Below are the records; copy exactly the stretch from the line containing "versioning for Bot" through the line containing "Advanced Bot monetization", both ends included, and nothing else.

ENTRIES PROVIDED:
↓↓↓
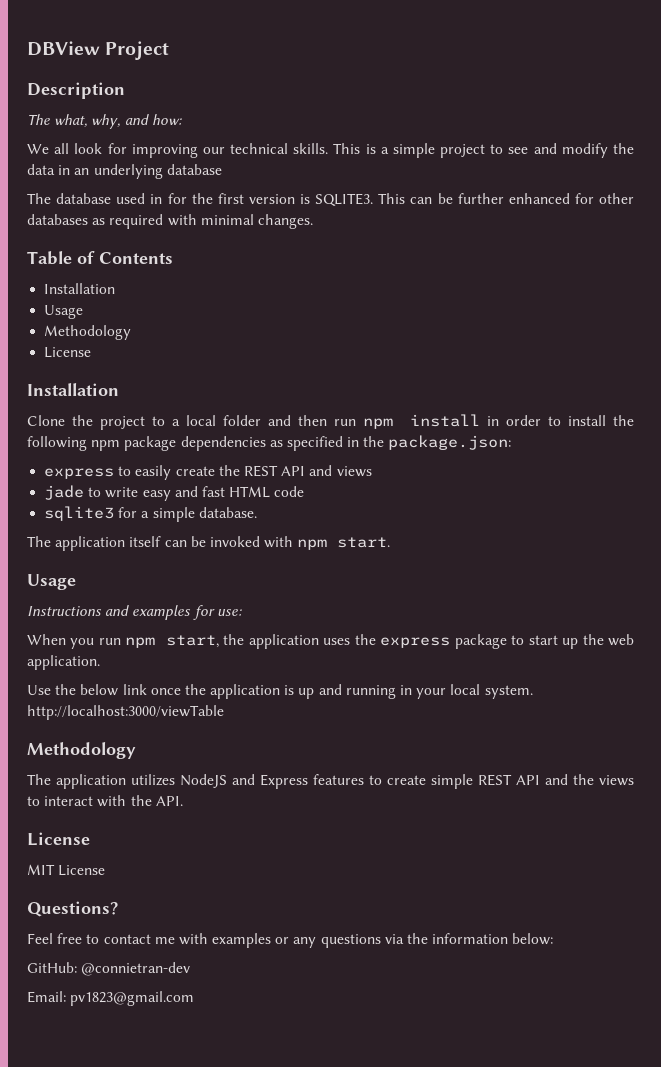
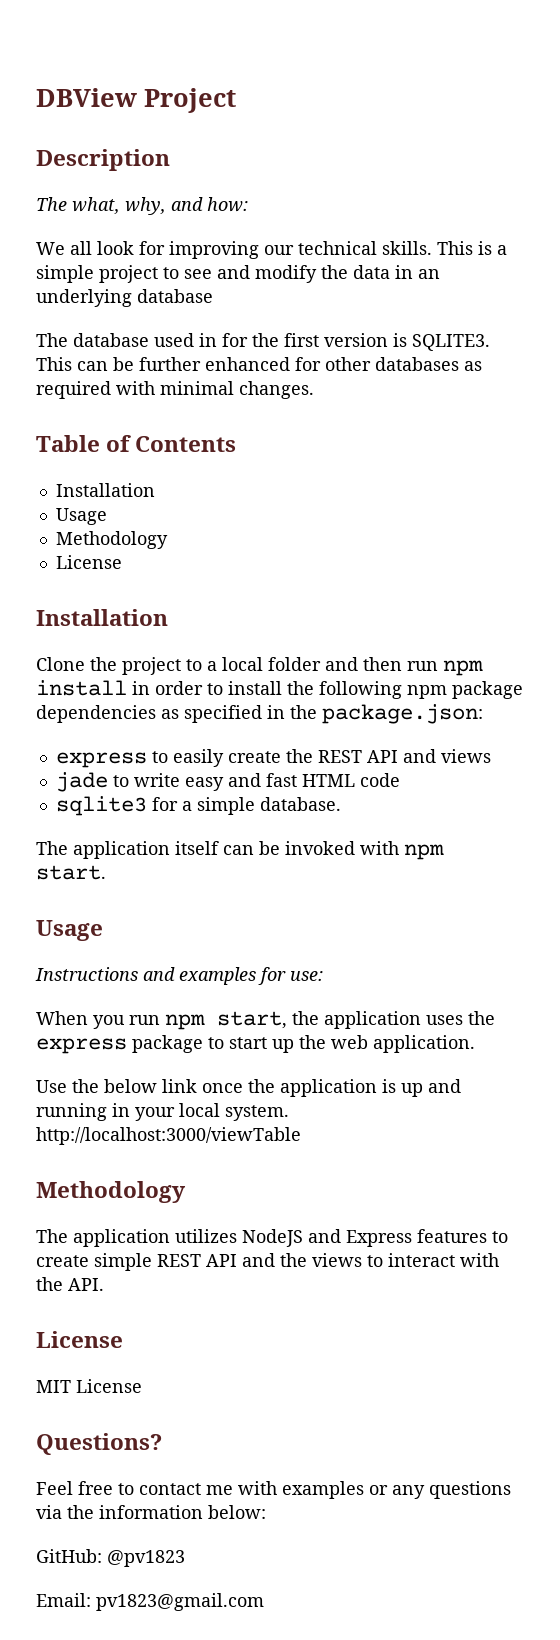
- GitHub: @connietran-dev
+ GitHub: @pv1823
↑↑↑
↓↓↓
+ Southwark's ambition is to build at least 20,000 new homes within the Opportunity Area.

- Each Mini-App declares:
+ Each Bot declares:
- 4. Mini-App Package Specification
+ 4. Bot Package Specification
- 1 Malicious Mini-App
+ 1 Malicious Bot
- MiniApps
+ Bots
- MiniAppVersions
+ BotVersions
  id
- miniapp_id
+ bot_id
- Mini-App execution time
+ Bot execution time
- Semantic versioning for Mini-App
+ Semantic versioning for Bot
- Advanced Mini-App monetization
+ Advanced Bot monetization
↑↑↑
SOLUTION:
+ Semantic versioning for Bot
- Advanced Mini-App monetization
+ Advanced Bot monetization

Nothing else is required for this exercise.